(SOURCE MATERIAL Opens)

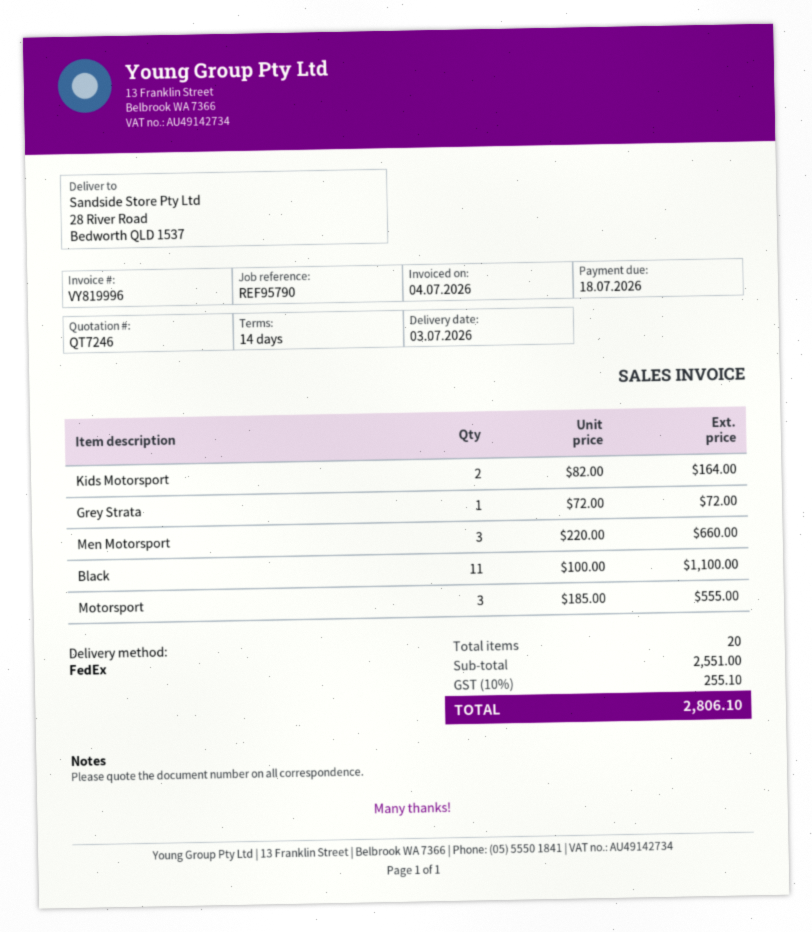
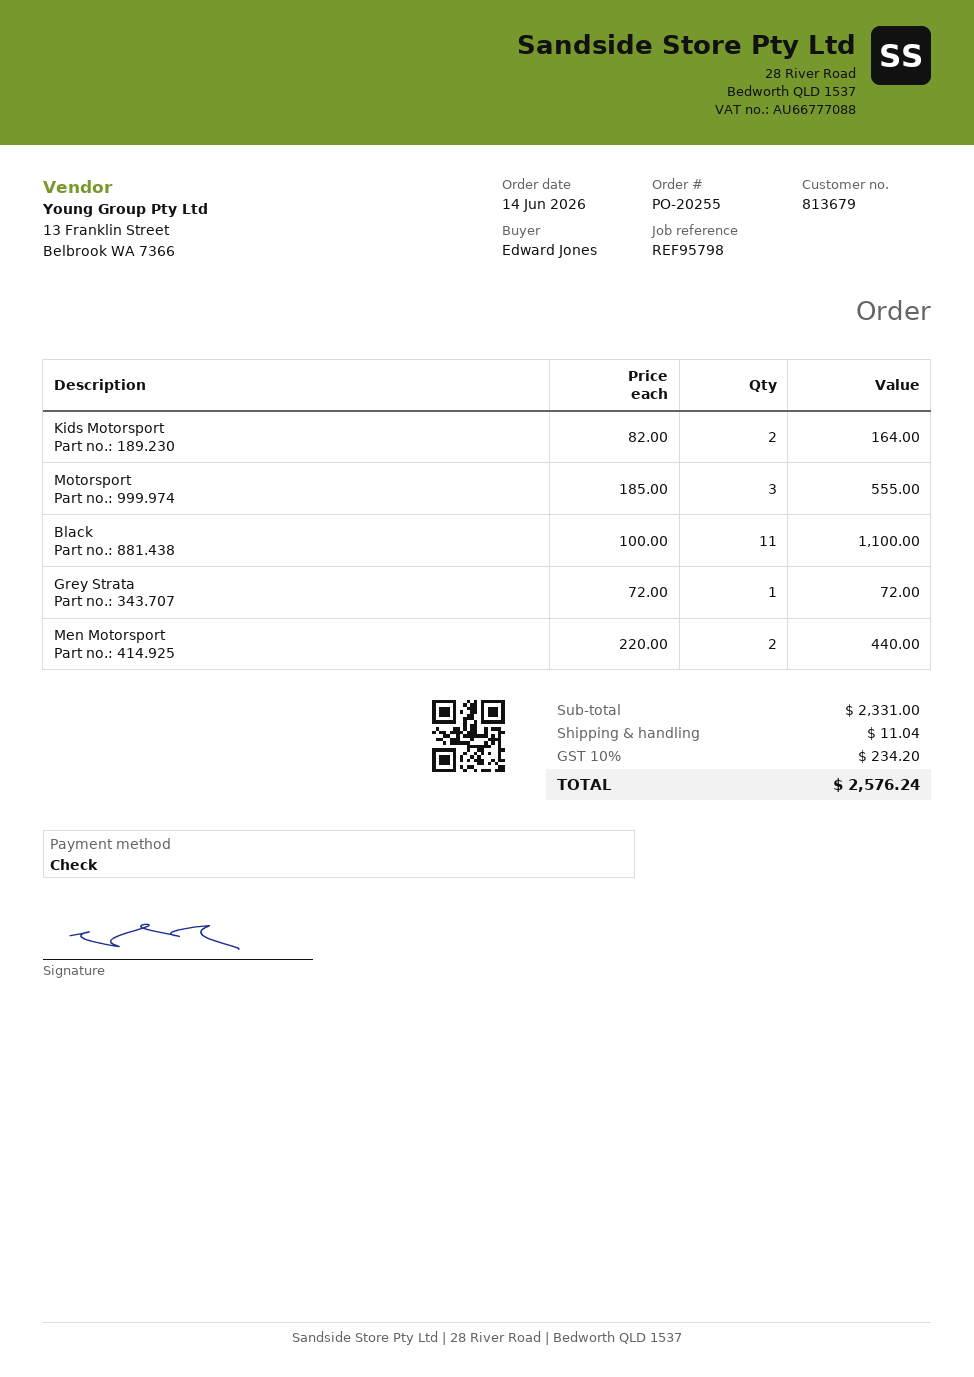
reference: REF95790 -> REF95798
Men Motorsport: 3 x 220.00 = 660.00 -> 2 x 220.00 = 440.00
subtotal: 2551.00 -> 2331.00
shipping: none -> 11.04
tax: 10% = 255.10 -> 10% = 234.20
total: 2806.10 -> 2576.24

(SOURCE MATERIAL Closes)

TASK DIRECTIONS> Take every line from the one containing "shipping: none -> 11.04" to the end of the listing and output it exactly, with nothing else.

TASK SOLUTION>
shipping: none -> 11.04
tax: 10% = 255.10 -> 10% = 234.20
total: 2806.10 -> 2576.24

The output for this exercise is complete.